In early T2D inadequately controlled with diet and exercise, once-daily orforglipron reduced HbA1c vs. placebo at 40 wk
An industry-funded trial showed that the new oral glucagon-like peptide-1 receptor agonist reduced HbA1c levels by a similar amount as oral semaglutide but less than higher-dose injectable drugs in the class, an ACP Journal Club commentary noted.
A phase 3 trial, ACHIEVE-1, compared orforglipron, a small-molecule, nonpeptide glucagon-like peptide-1 (GLP-1) receptor agonist, to placebo. It tested three doses of the drug (3 mg, 12 mg, or 36 mg) in 559 patients who had type 2 diabetes (T2D) previously treated only with diet and exercise, an HbA1c level of 7.0% to 9.5%, and a body mass index of at least 23 kg/m2. All three doses were superior to placebo on the primary outcome of change in HbA1c level from baseline. The study was supported by Eli Lilly.
The study was published by the New England Journal of Medicine on June 21. A summary was published in the July ACP Diabetes Monthly. The following commentary by Maham Shahid, MD, and Gunjan Y. Gandhi, MD, MSc, was published in the ACP Journal Club section of Annals of Internal Medicine on Oct. 7.
Most glucagon-like peptide-1 receptor agonists (GLP-1 RAs) are administered by injection, but 75% of patients with T2D prefer an oral vs. a weekly injectable medication. Orforglipron, a once-daily nonpeptide oral GLP-1 RA that can be taken any time of day without food or water restrictions, may soon be an option. Orforglipron differs from the only other oral GLP-1 RA on the market, semaglutide, which must be taken on an empty stomach followed by fasting for optimal absorption.
ACHIEVE-1 showed that orforglipron reduced HbA1c by 1.2 to 1.5 percentage points, depending on the dose.
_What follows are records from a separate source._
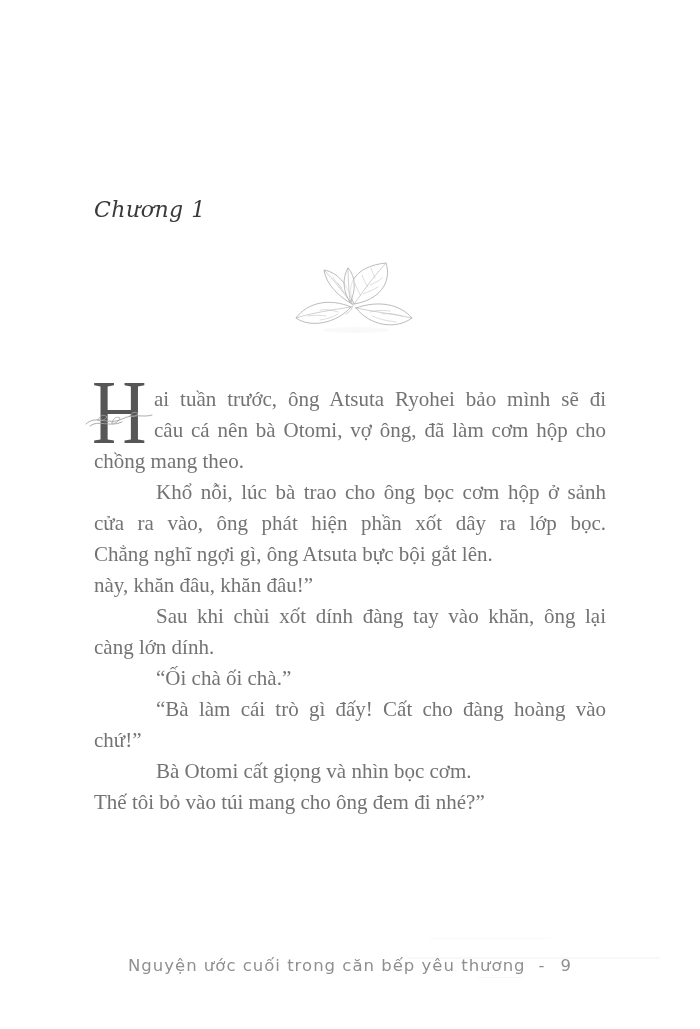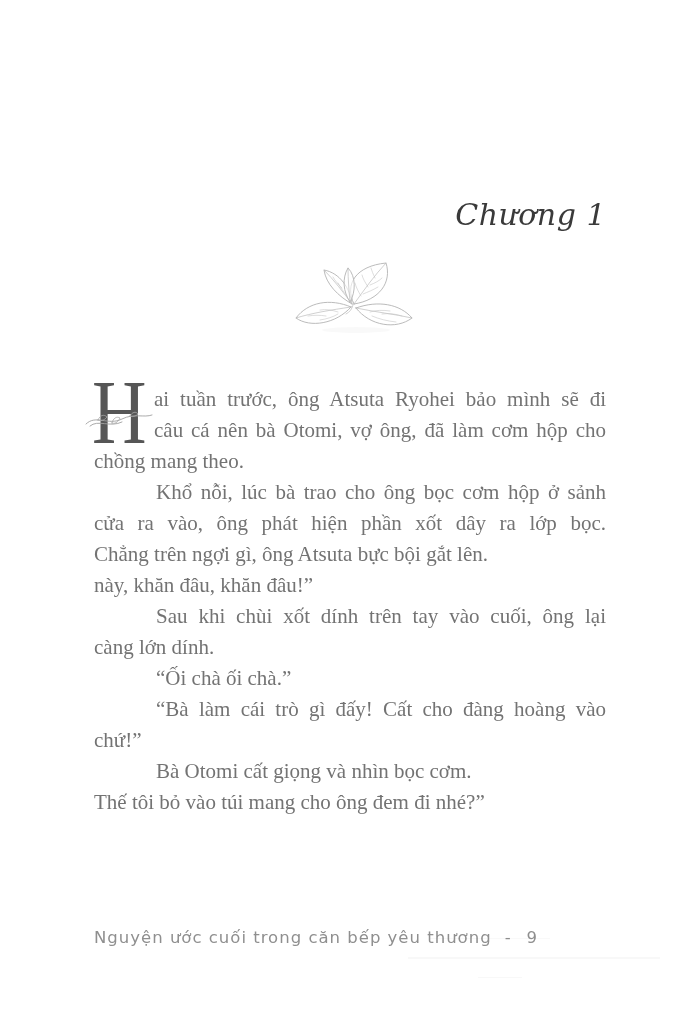--- a/index.html
+++ b/index.html
@@ -13,10 +13,10 @@
   .chapter-title{
     position:absolute;
     left:94px;top:197px;width:512px;
-    text-align:right;
+    text-align:left;
     font-family:"DejaVu Serif", serif;
     font-style:italic;
-    font-size:30px;
+    font-size:22px;
     color:#3a3a3a;
     letter-spacing:0.5px;
   }

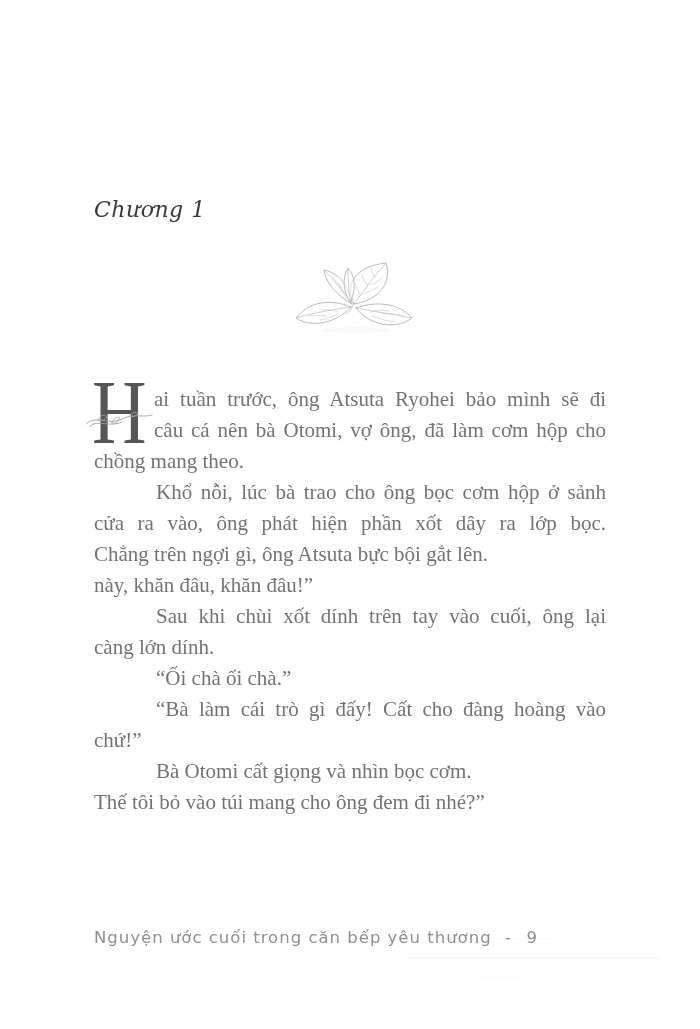--- a/index.html
+++ b/index.html
@@ -147,7 +147,7 @@
       <div class="paragraph">
         <div class="line indent">Khổ nỗi, lúc bà trao cho ông bọc cơm hộp ở sảnh</div>
         <div class="line">cửa ra vào, ông phát hiện phần xốt dây ra lớp bọc.</div>
-        <div class="line last">Chẳng trên ngợi gì, ông Atsuta bực bội gắt lên.</div>
+        <div class="line last">Chẳng nghĩ ngợi gì, ông Atsuta bực bội gắt lên.</div>
       </div>
       <div class="paragraph">
         <div class="line last">này, khăn đâu, khăn đâu!”</div>

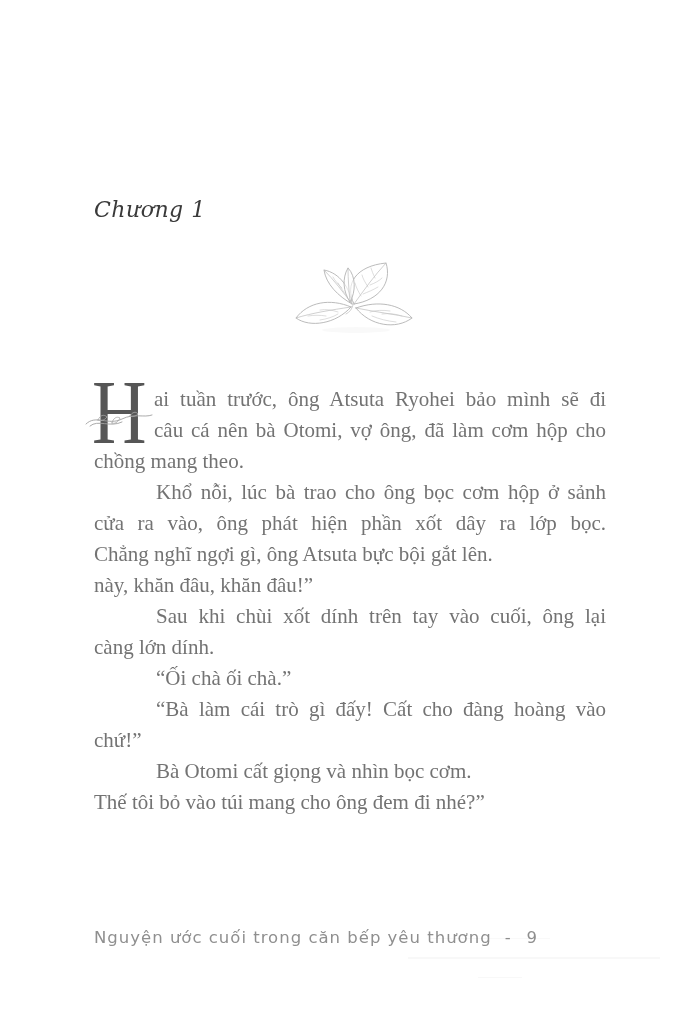--- a/index.html
+++ b/index.html
@@ -153,7 +153,7 @@
         <div class="line last">này, khăn đâu, khăn đâu!”</div>
       </div>
       <div class="paragraph">
-        <div class="line indent">Sau khi chùi xốt dính trên tay vào cuối, ông lại</div>
+        <div class="line indent">Sau khi chùi xốt dính đàng tay vào khăn, ông lại</div>
         <div class="line last">càng lớn dính.</div>
       </div>
       <div class="paragraph">

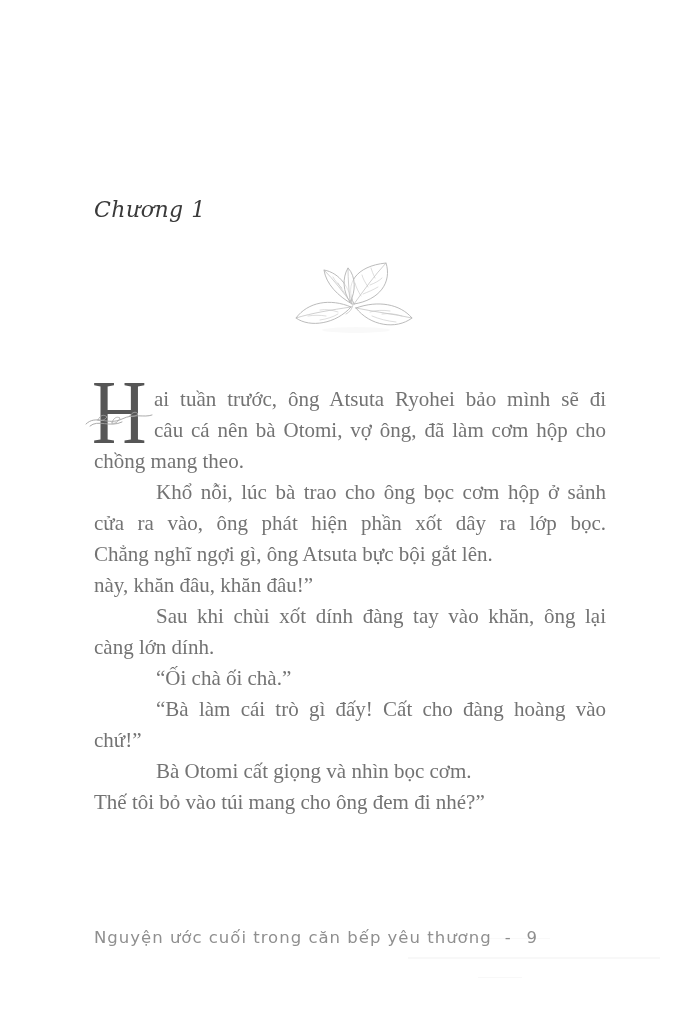--- a/index.html
+++ b/index.html
@@ -62,8 +62,8 @@
   }
   .footer{
     position:absolute;
-    left:94px;top:928px;width:512px;
-    text-align:left;
+    left:94px;top:956px;width:512px;
+    text-align:center;
     font-family:"DejaVu Sans", sans-serif;
     font-size:16.5px;
     color:#8f8f8f;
This reduction is similar to that of oral semaglutide but less than those of injectable GLP-1 RAs at higher doses.
Oral semaglutide and injectable GLP-1 RAs reduce major adverse cardiovascular (CV) events, heart failure hospitalizations, all-cause mortality, and albuminuria. Orforglipron improves surrogate markers of CV risk, such as blood pressure, lipid levels, pro-brain natriuretic peptide, and inflammatory markers. ACHIEVE-4 (NCT05803421) will compare the cardioprotective effects of orforglipron vs. insulin in patients with T2D and overweight or obesity.
Orforglipron is a reasonable oral alternative with convenient dosing and comparable efficacy to injectable GLP-1 RAs for patients with T2D and obesity, especially those who prefer oral medication. Its long-term effects will depend on affordability and sustained use, as weight regain is common after discontinuation of injectable GLP-1 RAs.